- _Given records_:
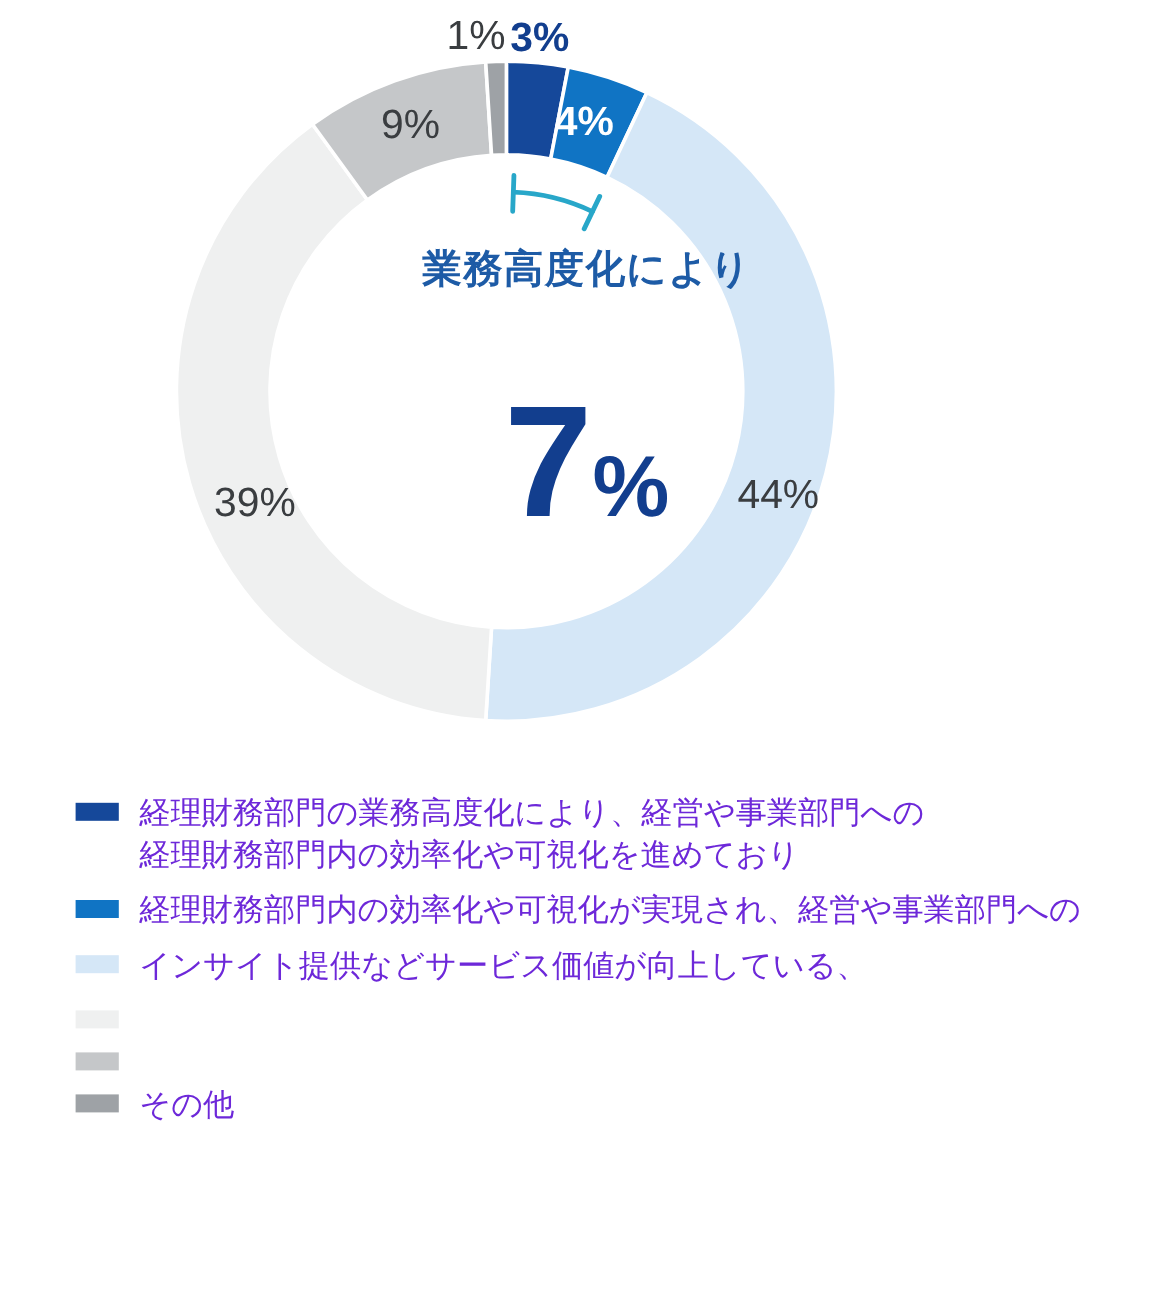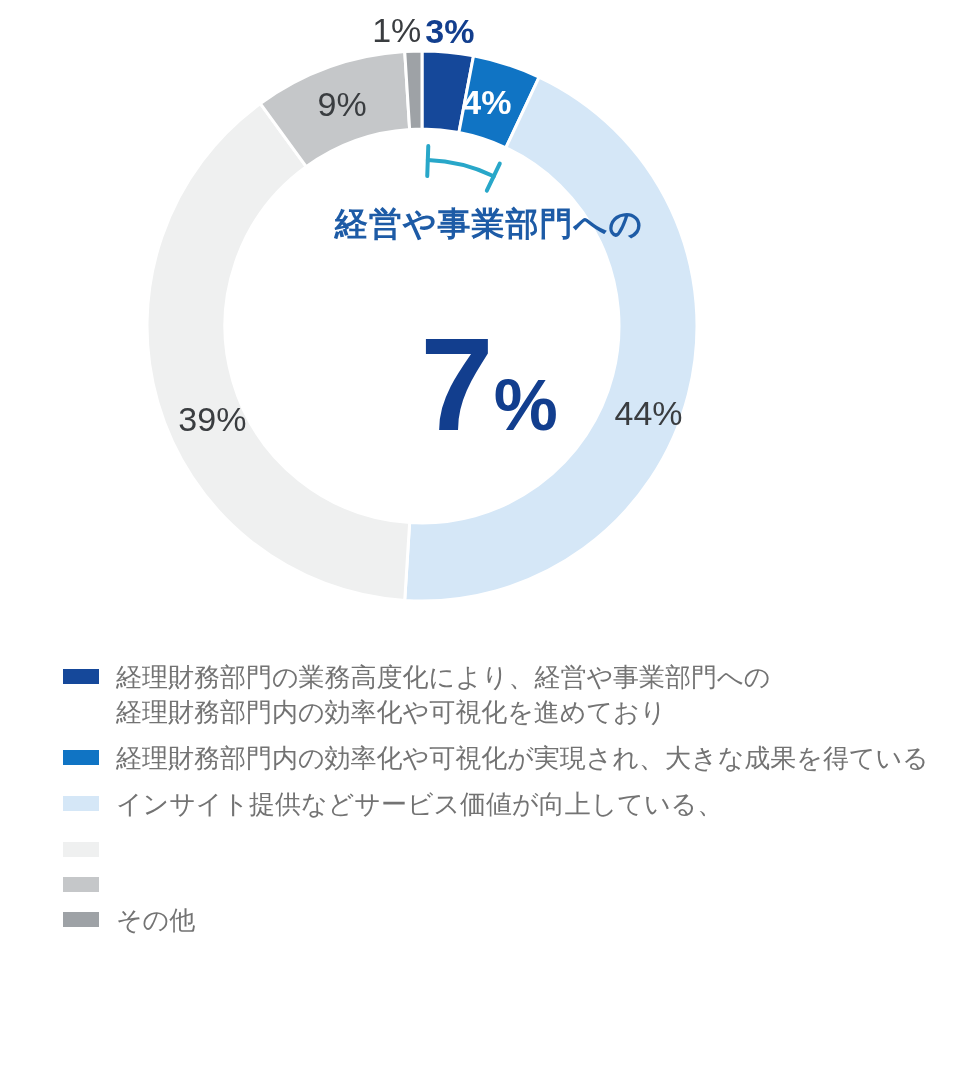--- a/index.html
+++ b/index.html
@@ -50,7 +50,7 @@
       <text x="396.702415312874" y="30.146058131743473" fill="#3A3D40" font-size="34" text-anchor="middle" dominant-baseline="central">1%</text>
     </svg>
   <div class="center-label">
-    <span>経営や事業部門への</span>
+    <span>業務高度化により</span>
   </div>
   <div class="center-value">
     <span class="val">7</span><span class="unit">%</span>

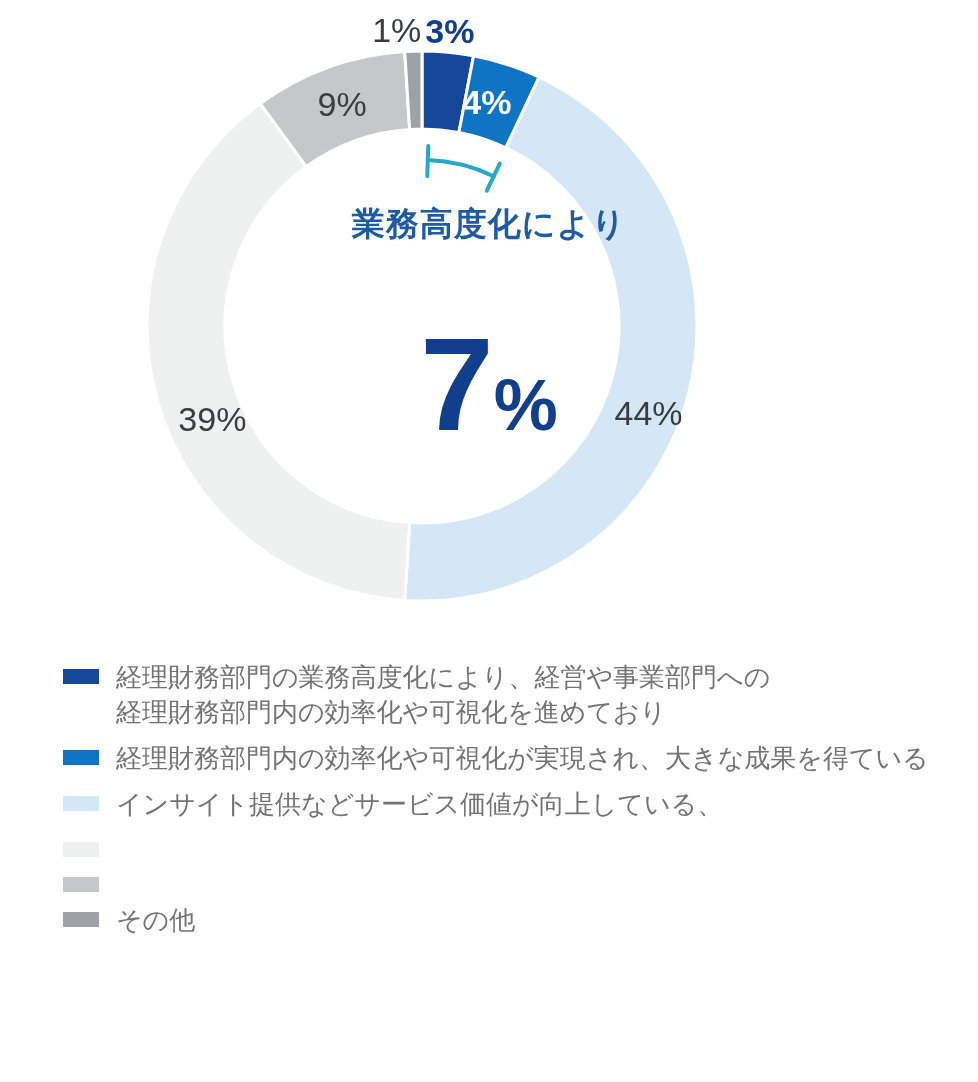--- a/index.html
+++ b/index.html
@@ -24,7 +24,7 @@
   .legend{position:absolute;left:63px;top:660px;width:900px;}
   .legend-item{display:flex;align-items:flex-start;margin-bottom:11px;}
   .swatch{flex:0 0 36px;width:36px;height:15px;margin-top:9px;margin-right:17px;}
-  .legend-text{font-size:26px;line-height:35px;color:#737373;}
+  .legend-text{font-size:26px;line-height:35px;color:#6d28d9;}
 </style>
 </head>
 <body>

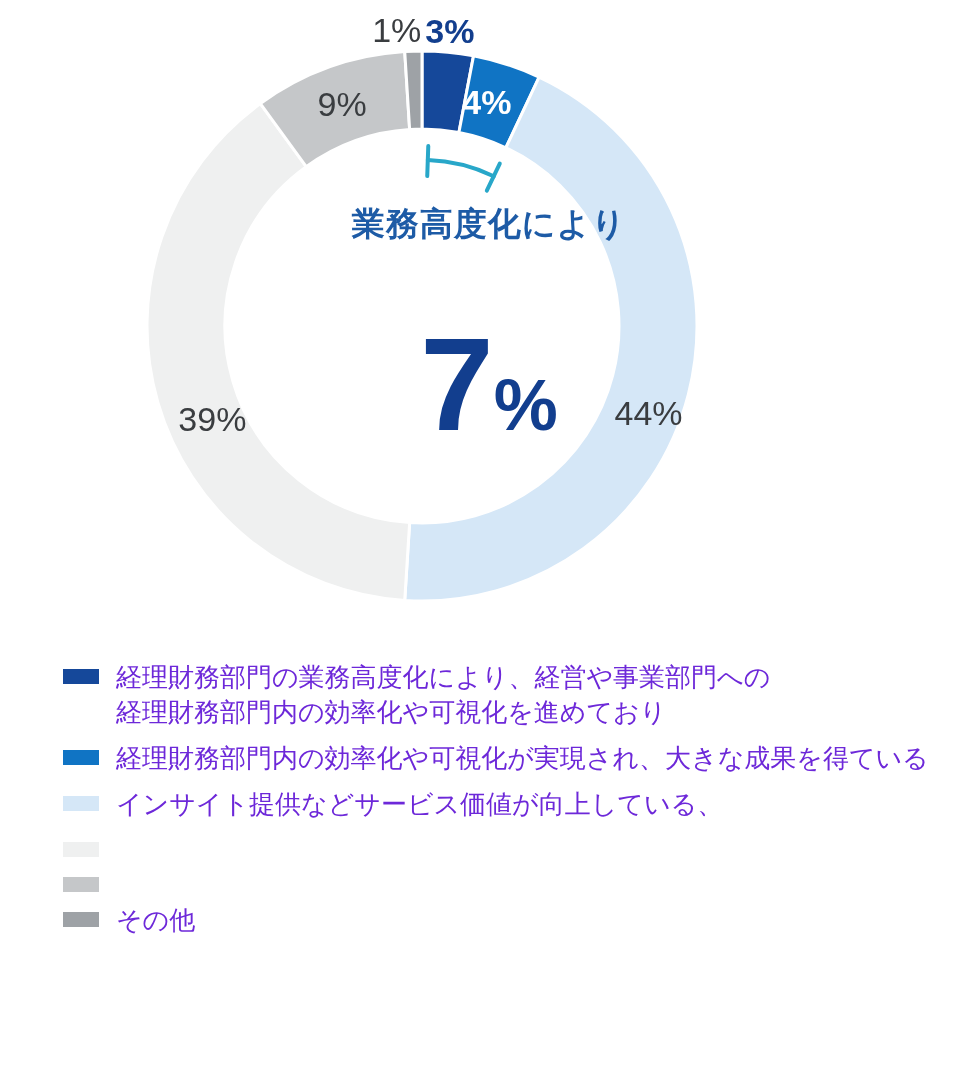--- a/index.html
+++ b/index.html
@@ -68,7 +68,7 @@
     <div class="legend-item">
       <span class="swatch" style="background: rgb(16, 116, 196);"></span>
       <div class="legend-text">
-        <div>経理財務部門内の効率化や可視化が実現され、大きな成果を得ている</div>
+        <div>経理財務部門内の効率化や可視化が実現され、経営や事業部門への</div>
       </div>
     </div>
     <div class="legend-item">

- _What to work on_: Leaving every picture aside, transcribe exactly the lines from the one that contains "-24,7 +24,7 @@" through the final line of the listing above, inclusive.

- _Reply to the task_:
@@ -24,7 +24,7 @@
   .legend{position:absolute;left:63px;top:660px;width:900px;}
   .legend-item{display:flex;align-items:flex-start;margin-bottom:11px;}
   .swatch{flex:0 0 36px;width:36px;height:15px;margin-top:9px;margin-right:17px;}
-  .legend-text{font-size:26px;line-height:35px;color:#737373;}
+  .legend-text{font-size:26px;line-height:35px;color:#6d28d9;}
 </style>
 </head>
 <body>

--- a/index.html
+++ b/index.html
@@ -68,7 +68,7 @@
     <div class="legend-item">
       <span class="swatch" style="background: rgb(16, 116, 196);"></span>
       <div class="legend-text">
-        <div>経理財務部門内の効率化や可視化が実現され、大きな成果を得ている</div>
+        <div>経理財務部門内の効率化や可視化が実現され、経営や事業部門への</div>
       </div>
     </div>
     <div class="legend-item">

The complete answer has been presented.